Наверное, им самим разонравилось, когда пришлось ежеминутно орать: “Зоя, прекрати! Зоя, перестань! Зоя, не бесись! Зоя, веди себя прилично! Зоя, сиди смирно и не вертись на стуле! Зоя, доешь котлету! Зоя, вылезай из чулана, ужин остынет, а бабушка весь день простояла у плиты! Зоя, выйди из моря, ты перекупаешься, заболеешь и умрешь от насморка! Как тебе не стыдно, Зоя, ты же взрослый человек!” – и они придумали это идиотское бесполое погоняло Комильфо, которое пришпилилось ко мне намертво, как репейник, и всюду меня преследовало, включая Израиль, благодаря Алениным стараниям.

Как будто я, как тот членоголовый ослоконь, не была человеком, которого следует воспринимать всерьез, как будто я была “оно”.

Потом мне показалось, что в темном парке у небьющего фонтана я нахожусь не одна. Я почувствовала присутствие другого человека спиной. Кожей. Костями. Мозгом костей. Мозг костей всегда воспринимает действительность точнее, чем мозг головы. Лучше полагаться на него.

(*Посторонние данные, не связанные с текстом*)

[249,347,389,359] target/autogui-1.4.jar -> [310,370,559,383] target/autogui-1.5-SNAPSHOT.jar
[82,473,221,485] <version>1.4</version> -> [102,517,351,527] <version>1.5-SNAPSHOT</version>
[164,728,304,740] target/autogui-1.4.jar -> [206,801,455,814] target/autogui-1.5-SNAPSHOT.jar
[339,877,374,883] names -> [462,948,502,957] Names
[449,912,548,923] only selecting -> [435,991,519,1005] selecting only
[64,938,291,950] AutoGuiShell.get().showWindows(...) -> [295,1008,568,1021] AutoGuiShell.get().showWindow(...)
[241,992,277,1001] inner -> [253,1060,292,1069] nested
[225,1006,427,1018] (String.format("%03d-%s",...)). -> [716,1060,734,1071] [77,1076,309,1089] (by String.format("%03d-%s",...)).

И как будто именно тогда, когда я готова была осознать чужое присутствие, он шагнул вперед, но все еще оставался в тени. Опасности от него не исходило, решил мозг моих костей. Но я теперь не доверяла даже мозгу своих костей. Я больше никому не доверяла. Ну и пусть это будет педофил, насильник или убийца, мне было все равно.

Как же назывался этот парк? Гринфельд? Брумфельд? Блюмфельд. А тот герой из мерзопакостной книжки? Американская литература – самая неромантичная на свете. Самая грязная. Самая настоящая.

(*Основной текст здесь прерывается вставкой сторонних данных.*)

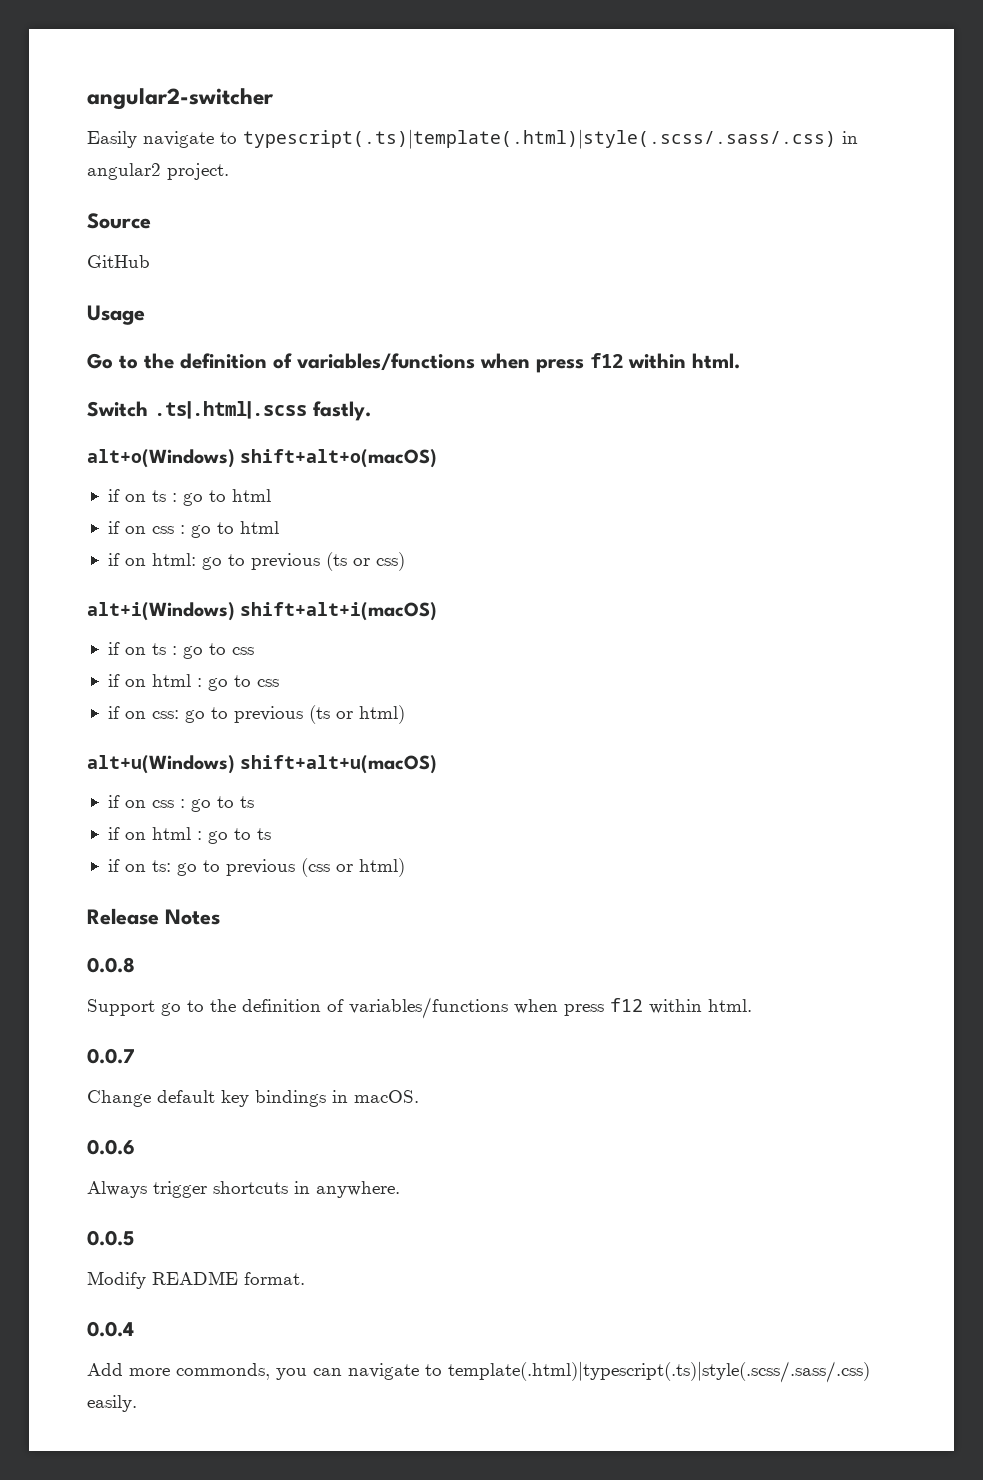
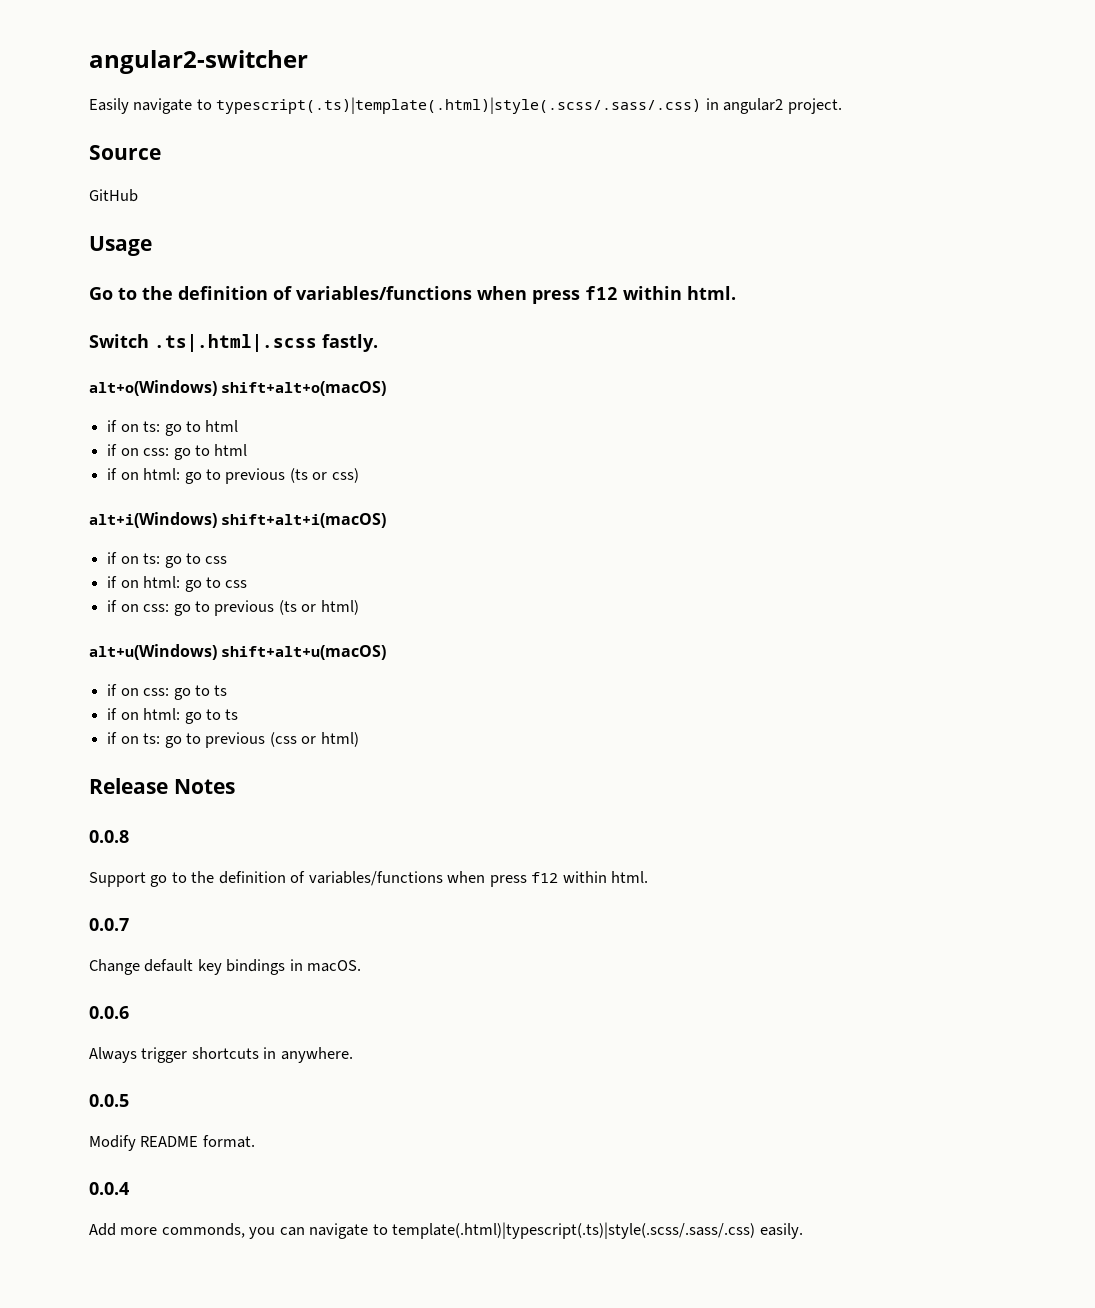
[151,489,271,506] [107,521,185,534] ts : go to html // if on css : -> [143,420,239,436] [107,444,170,456] ts: go to html // if on css:
[151,643,254,659] [107,674,202,687] ts : go to css // if on html : -> [143,553,228,568] [107,576,181,588] ts: go to css // if on html:
[151,796,254,812] [107,827,202,840] css : go to ts // if on html : -> [143,685,228,700] [107,708,181,720] css: go to ts // if on html:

Как же его звали, того недоделанного? Высокодуховные подростковые страдания… Что-то такое холодное, скользкое, склизкое…

“Холден Колфилд”, – ответил голос.

Мой собственный внутренний? Или я все это время бормотала вслух, а он услышал?

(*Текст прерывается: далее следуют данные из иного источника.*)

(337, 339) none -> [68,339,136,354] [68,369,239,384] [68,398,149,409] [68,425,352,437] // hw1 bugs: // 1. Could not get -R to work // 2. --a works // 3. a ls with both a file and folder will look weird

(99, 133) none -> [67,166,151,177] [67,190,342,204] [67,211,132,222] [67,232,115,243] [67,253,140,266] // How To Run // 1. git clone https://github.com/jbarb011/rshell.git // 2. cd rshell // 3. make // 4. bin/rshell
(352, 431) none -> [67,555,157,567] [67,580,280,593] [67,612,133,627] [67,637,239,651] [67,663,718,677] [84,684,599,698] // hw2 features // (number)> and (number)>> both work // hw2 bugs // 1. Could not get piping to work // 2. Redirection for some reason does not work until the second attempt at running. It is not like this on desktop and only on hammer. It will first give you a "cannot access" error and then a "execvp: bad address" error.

Да, точно. “Над пропастью во ржи”. Какой дурацкий перевод. Пропасть там была неважна. Важен был ловец. Он ловил детей, которые над этой пропастью играли.

Я снова посмотрела на часы: ноль часов десять минут.

Никому нельзя было больше доверять, даже ему, потому что и он скрыл от меня правду. И тем более нельзя было доверять себе. Он ведь был ненастоящим, он мне примерещился. Откуда он мог знать, где меня искать?

Наверное, это странно, что, несмотря на все сценарии, успевшие пронестись у меня в голове – про кровь, про полицию, про исключение из программы, про то, как меня никогда не найдут и я буду попрошайничать на рынке Махане Иуда и тайком воровать буханки хлеба, попадусь на краже и буду заключена в настоящую тюрьму или сослана на каторгу, а потом все равно сдохну от голодухи и черной депрессии, – этот ни разу не написался. Все что угодно я могла себе представить, кроме него, в городе. Призраки никогда не покидают своих обителей.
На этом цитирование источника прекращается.